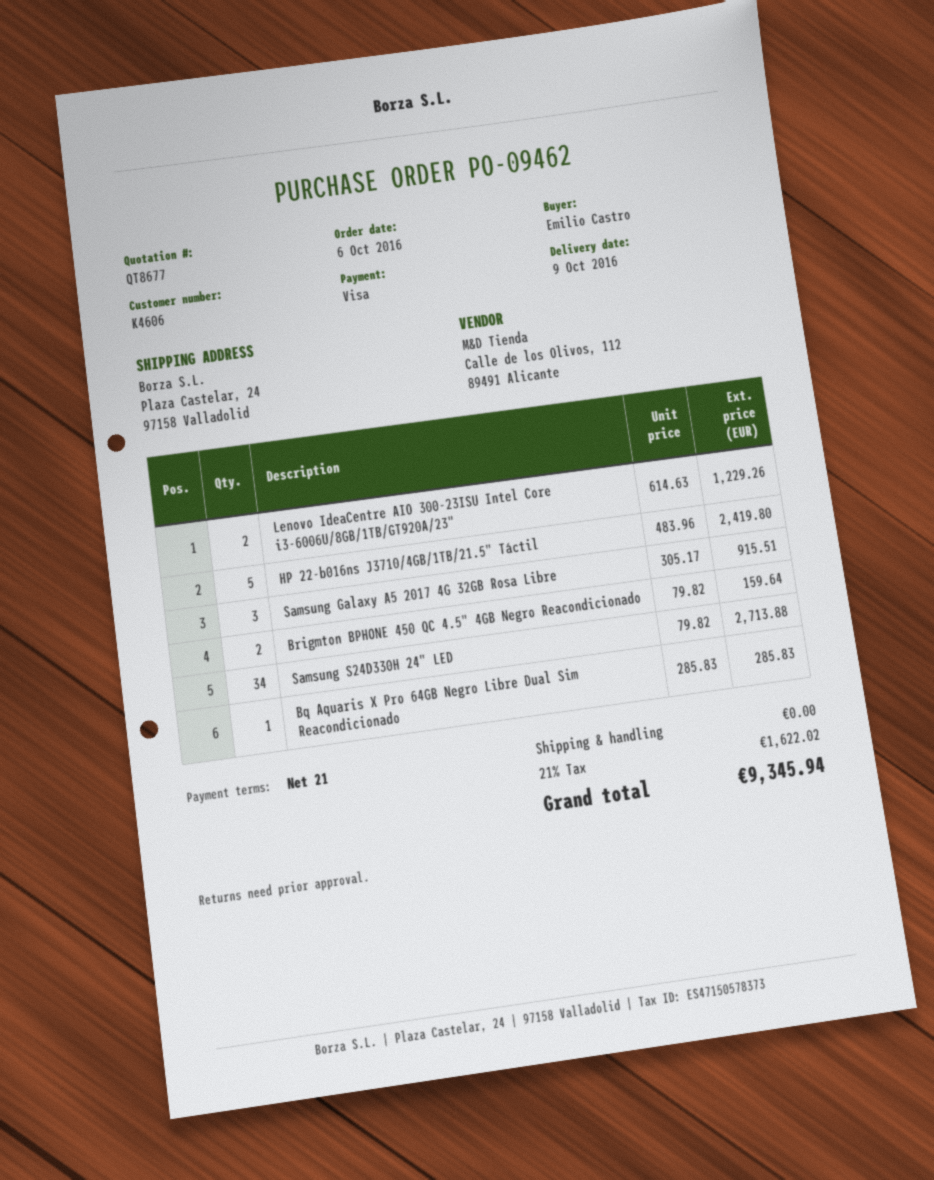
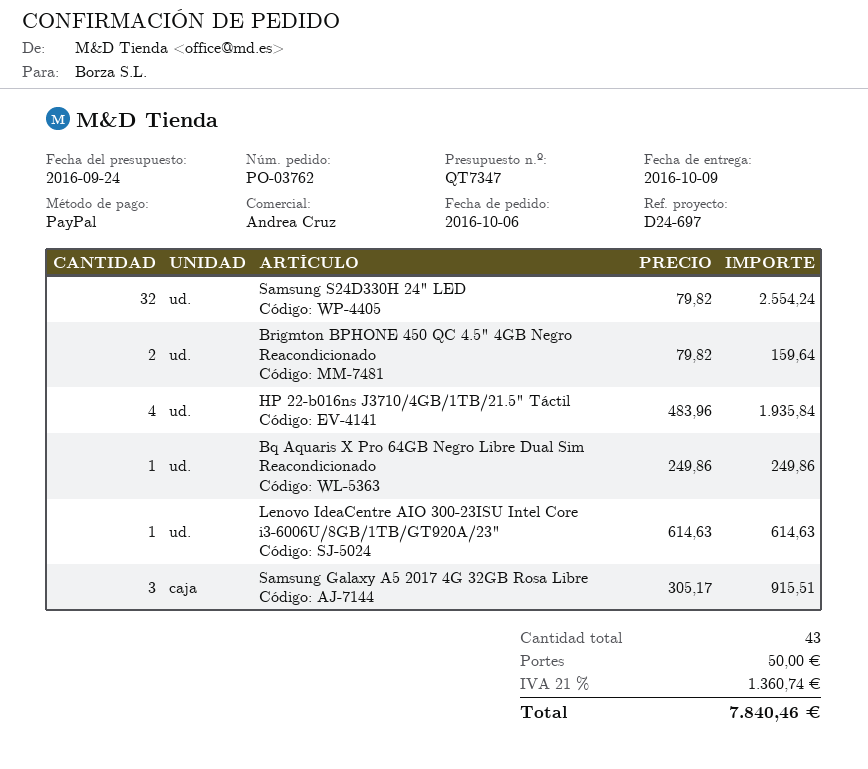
quote number: QT8677 -> QT7347
order number: PO-09462 -> PO-03762
payment method: Visa -> PayPal
Lenovo IdeaCentre AIO 300-23ISU Intel Core i3-6006U/8GB/1TB/GT920A/23": 2 x 614.63 = 1229.26 -> 1 x 614.63 = 614.63
HP 22-b016ns J3710/4GB/1TB/21.5" Táctil: 5 x 483.96 = 2419.80 -> 4 x 483.96 = 1935.84
Samsung S24D330H 24" LED: 34 x 79.82 = 2713.88 -> 32 x 79.82 = 2554.24
Bq Aquaris X Pro 64GB Negro Libre Dual Sim Reacondicionado: 1 x 285.83 = 285.83 -> 1 x 249.86 = 249.86
shipping: 0.00 -> 50.00
tax: 21% = 1622.02 -> 21% = 1360.74
total: 9345.94 -> 7840.46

**Task to complete**.
All lines of the records above that contain the word "number" are to be copied out.

**Response box**.
quote number: QT8677 -> QT7347
order number: PO-09462 -> PO-03762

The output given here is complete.